Israel não quer que continuemos a documentar o que está a acontecer, mas os jornalistas palestinos decidiram continuar a contar.
Houve algum momento da sua cobertura nestes últimos meses que o marcou particularmente?
Sou inundado por imagens dolorosas. Mas registei especialmente as crianças mortas, algumas delas bebês, a serem retiradas dos escombros, perecendo diante dos nossos olhos. E claro, e embora eu não estivesse lá quando eles morreram, não esqueço os corpos da minha esposa, dos meus filhos, do meu neto... O que posso te dizer? Cada imagem que tive que registrar era pior que a anterior.
Parte da sua família ainda está em Gaza.
Tive oito filhos e os cinco que ainda estão vivos saíram de Gaza, mas os meus irmãos, irmãs, sobrinhos e primos ainda estão lá. Todos os dias recebo más notícias: familiares que ficaram feridos e estão com dificuldades de recuperação, parentes que não têm o que comer...

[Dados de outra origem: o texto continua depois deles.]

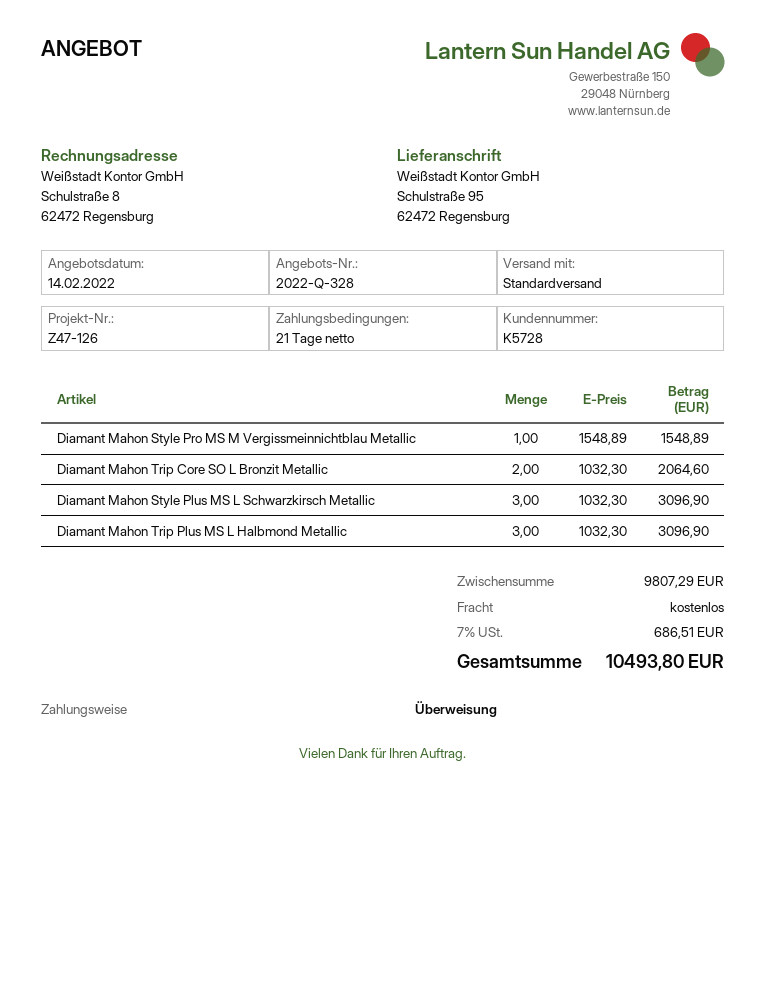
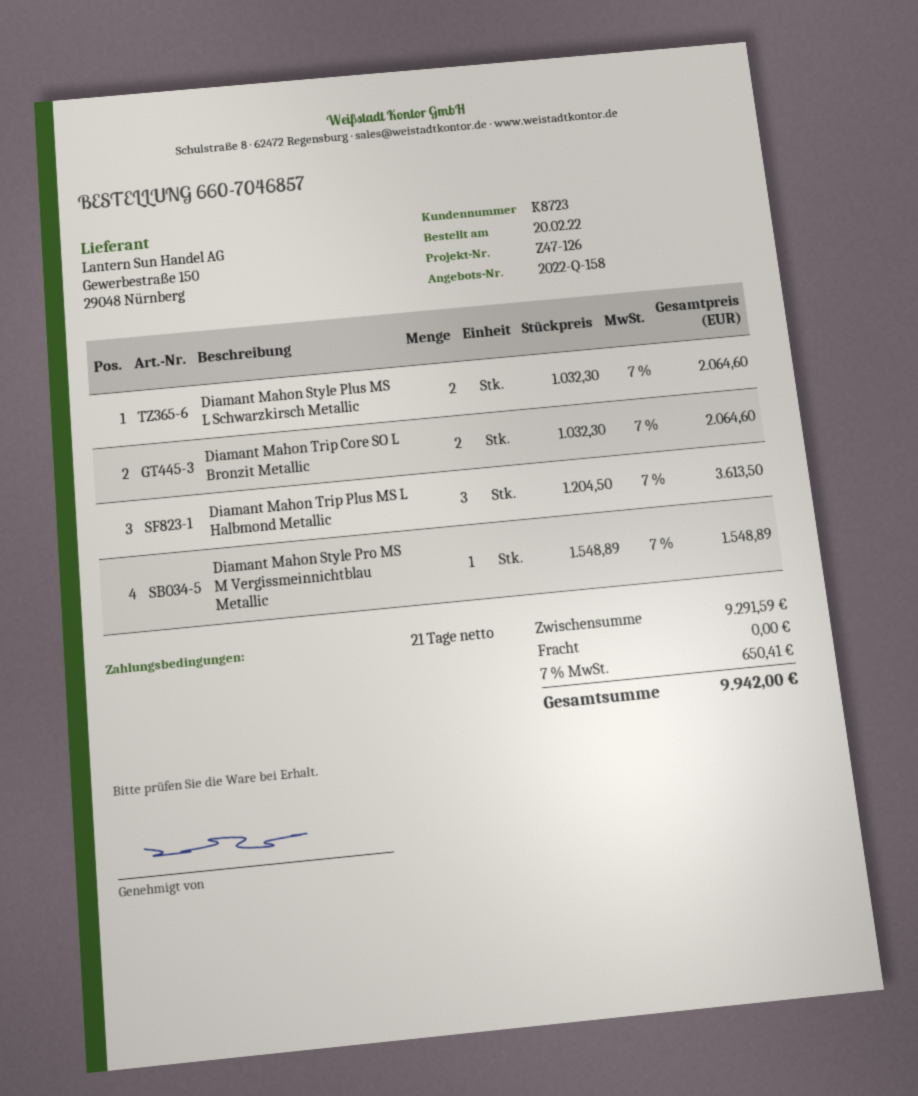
quote number: 2022-Q-328 -> 2022-Q-158
customer number: K5728 -> K8723
Diamant Mahon Style Plus MS L Schwarzkirsch Metallic: 3 x 1032.30 = 3096.90 -> 2 x 1032.30 = 2064.60
Diamant Mahon Trip Plus MS L Halbmond Metallic: 3 x 1032.30 = 3096.90 -> 3 x 1204.50 = 3613.50
subtotal: 9807.29 -> 9291.59
tax: 7% = 686.51 -> 7% = 650.41
total: 10493.80 -> 9942.00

Você reiterou que quando sua esposa e seus filhos morreram no bombardeio você não hesitou em continuar seu trabalho.
Acredito na missão humanitária do jornalismo. Nossa missão é continuar informando. Mas, neste momento e por mais que se esforcem, os jornalistas de Gaza só conseguem contar uma pequena parte da barbárie. Desde o início da guerra sempre pensei que deveria trabalhar aconteça o que acontecer, mas diante dos cadáveres dos meus filhos e da minha esposa, que era o pilar da família, duvidei se deveria continuar. Eu decidi continuar. Minha esposa e meus filhos sempre se sacrificaram por mim. Eles não tiveram meu amor e proteção nas guerras para que eu pudesse continuar trabalhando e assumindo minha responsabilidade de contar. Eles morreram e ele iria abandonar? Não. Foi por isso que voltei a trabalhar. Foi um desafio. Porque eu não queria aparecer diante das câmeras de luto ou mesmo falar de mim. Queria contar sobre a guerra de uma forma profissional, como se nada tivesse acontecido comigo. Acho que consegui, mas isso perturbou Israel.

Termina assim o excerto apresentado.